• **About this exercise**: Your job is to return every line in the data holding the string "moduli".

• **Dataset records**:

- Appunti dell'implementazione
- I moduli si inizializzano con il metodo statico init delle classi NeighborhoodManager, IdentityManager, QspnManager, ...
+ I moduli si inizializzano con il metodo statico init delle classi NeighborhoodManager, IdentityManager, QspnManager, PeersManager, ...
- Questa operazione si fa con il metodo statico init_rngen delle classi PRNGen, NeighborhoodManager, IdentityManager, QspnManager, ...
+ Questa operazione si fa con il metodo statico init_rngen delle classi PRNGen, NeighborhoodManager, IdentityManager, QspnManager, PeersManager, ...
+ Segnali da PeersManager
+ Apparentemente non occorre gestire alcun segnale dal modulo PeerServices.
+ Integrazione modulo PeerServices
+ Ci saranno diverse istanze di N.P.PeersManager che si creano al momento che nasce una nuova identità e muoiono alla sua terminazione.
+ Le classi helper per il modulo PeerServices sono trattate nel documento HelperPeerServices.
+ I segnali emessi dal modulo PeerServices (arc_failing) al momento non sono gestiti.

* * *

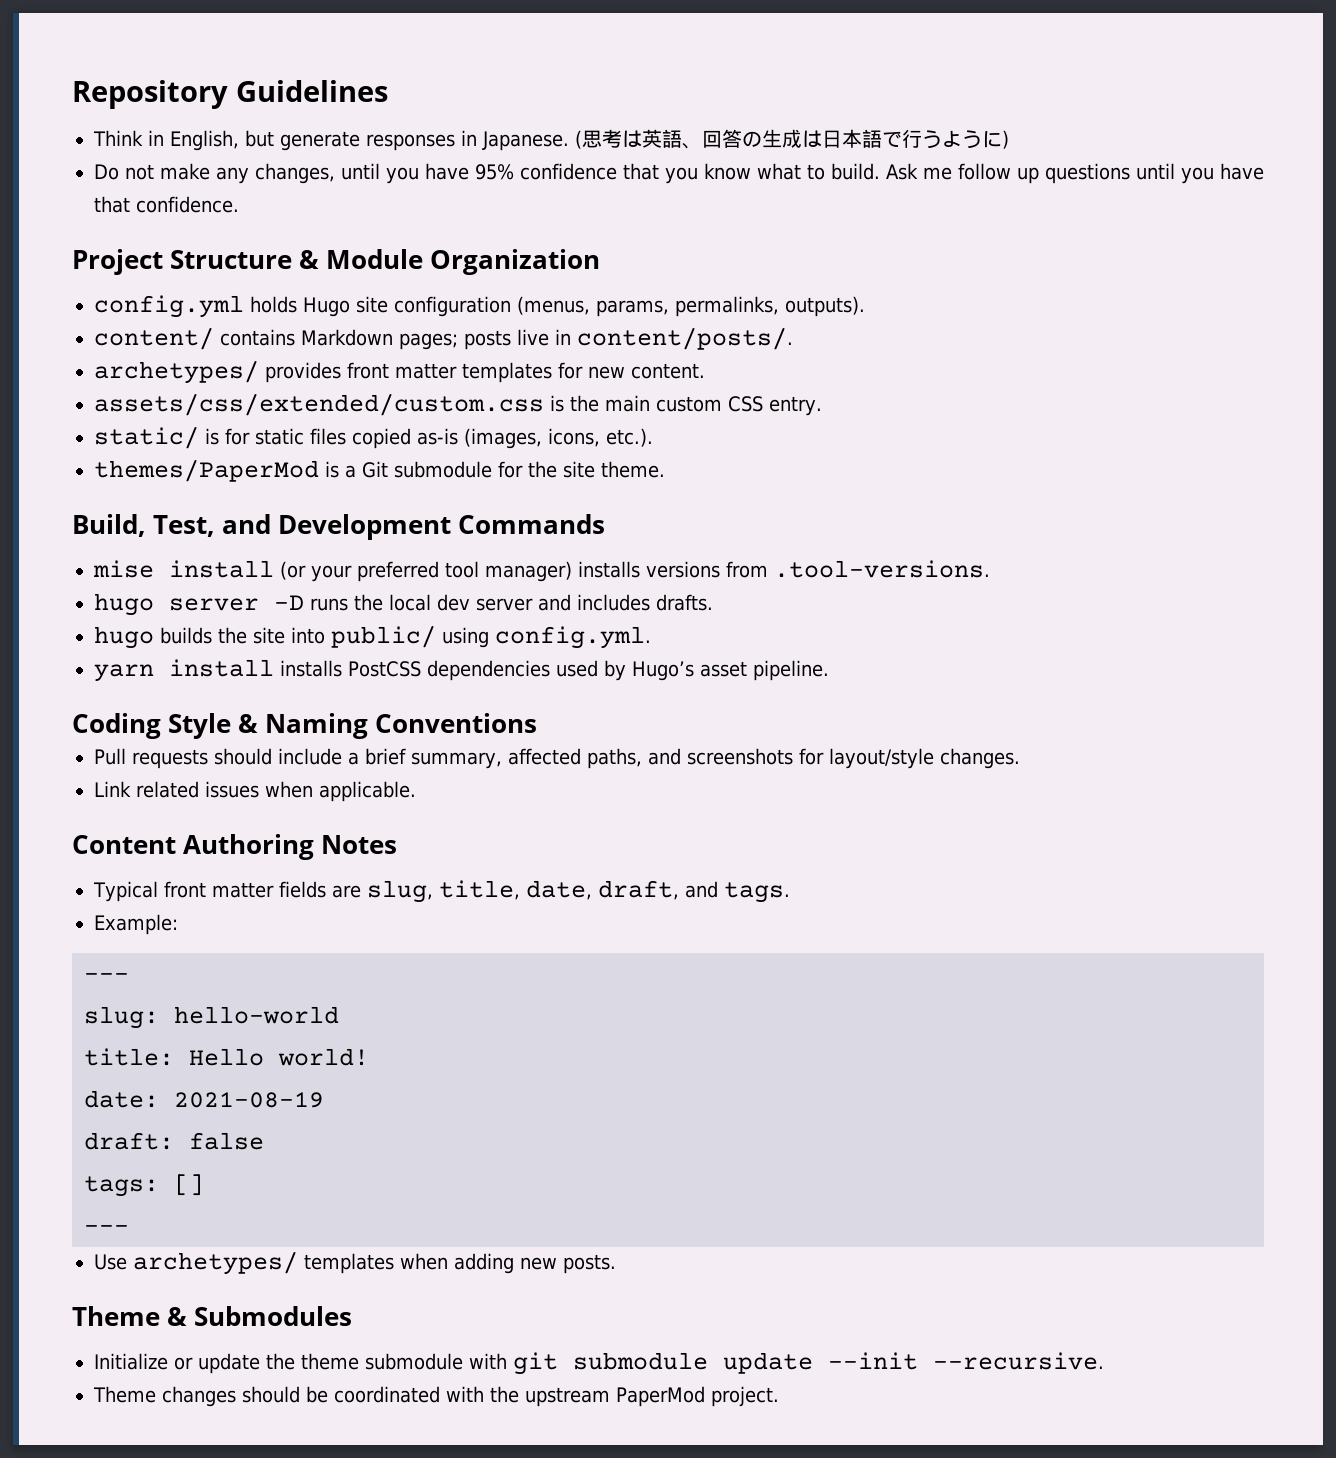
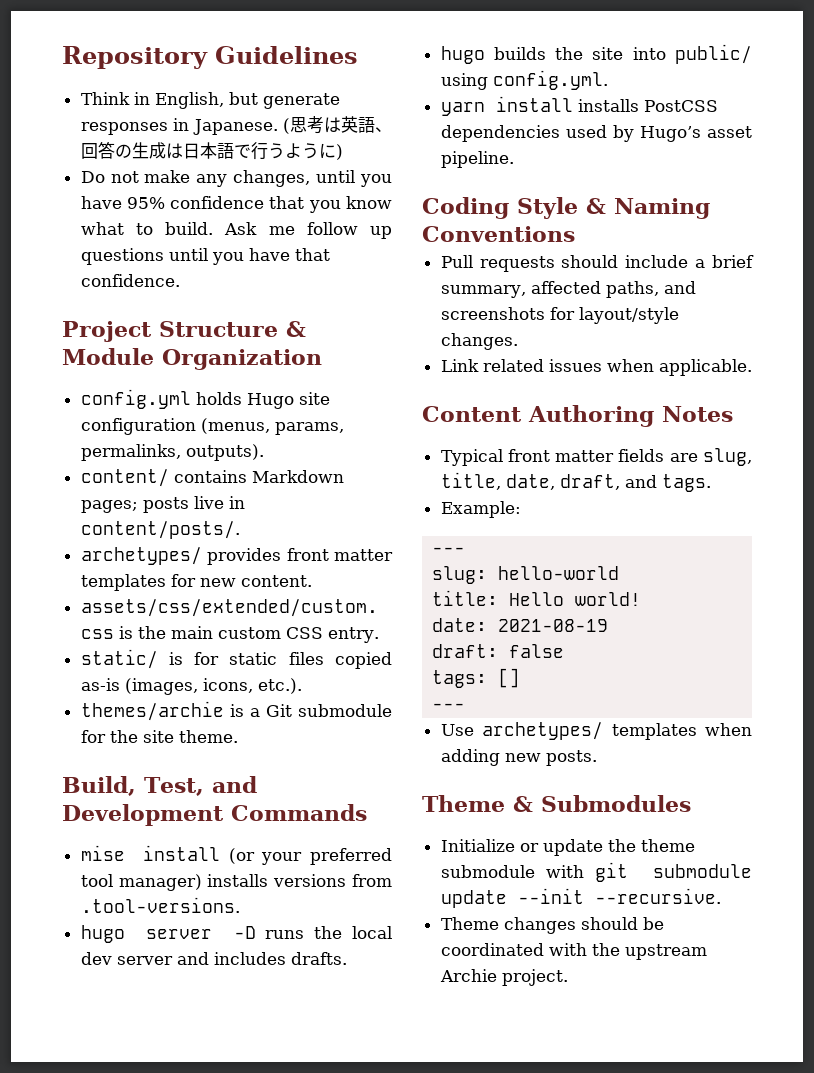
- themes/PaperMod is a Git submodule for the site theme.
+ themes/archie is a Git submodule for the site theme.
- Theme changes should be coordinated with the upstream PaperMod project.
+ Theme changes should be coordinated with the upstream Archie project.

--

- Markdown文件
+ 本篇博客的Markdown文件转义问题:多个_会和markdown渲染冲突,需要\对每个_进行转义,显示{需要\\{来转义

• **Result of the exercise**:
- I moduli si inizializzano con il metodo statico init delle classi NeighborhoodManager, IdentityManager, QspnManager, ...
+ I moduli si inizializzano con il metodo statico init delle classi NeighborhoodManager, IdentityManager, QspnManager, PeersManager, ...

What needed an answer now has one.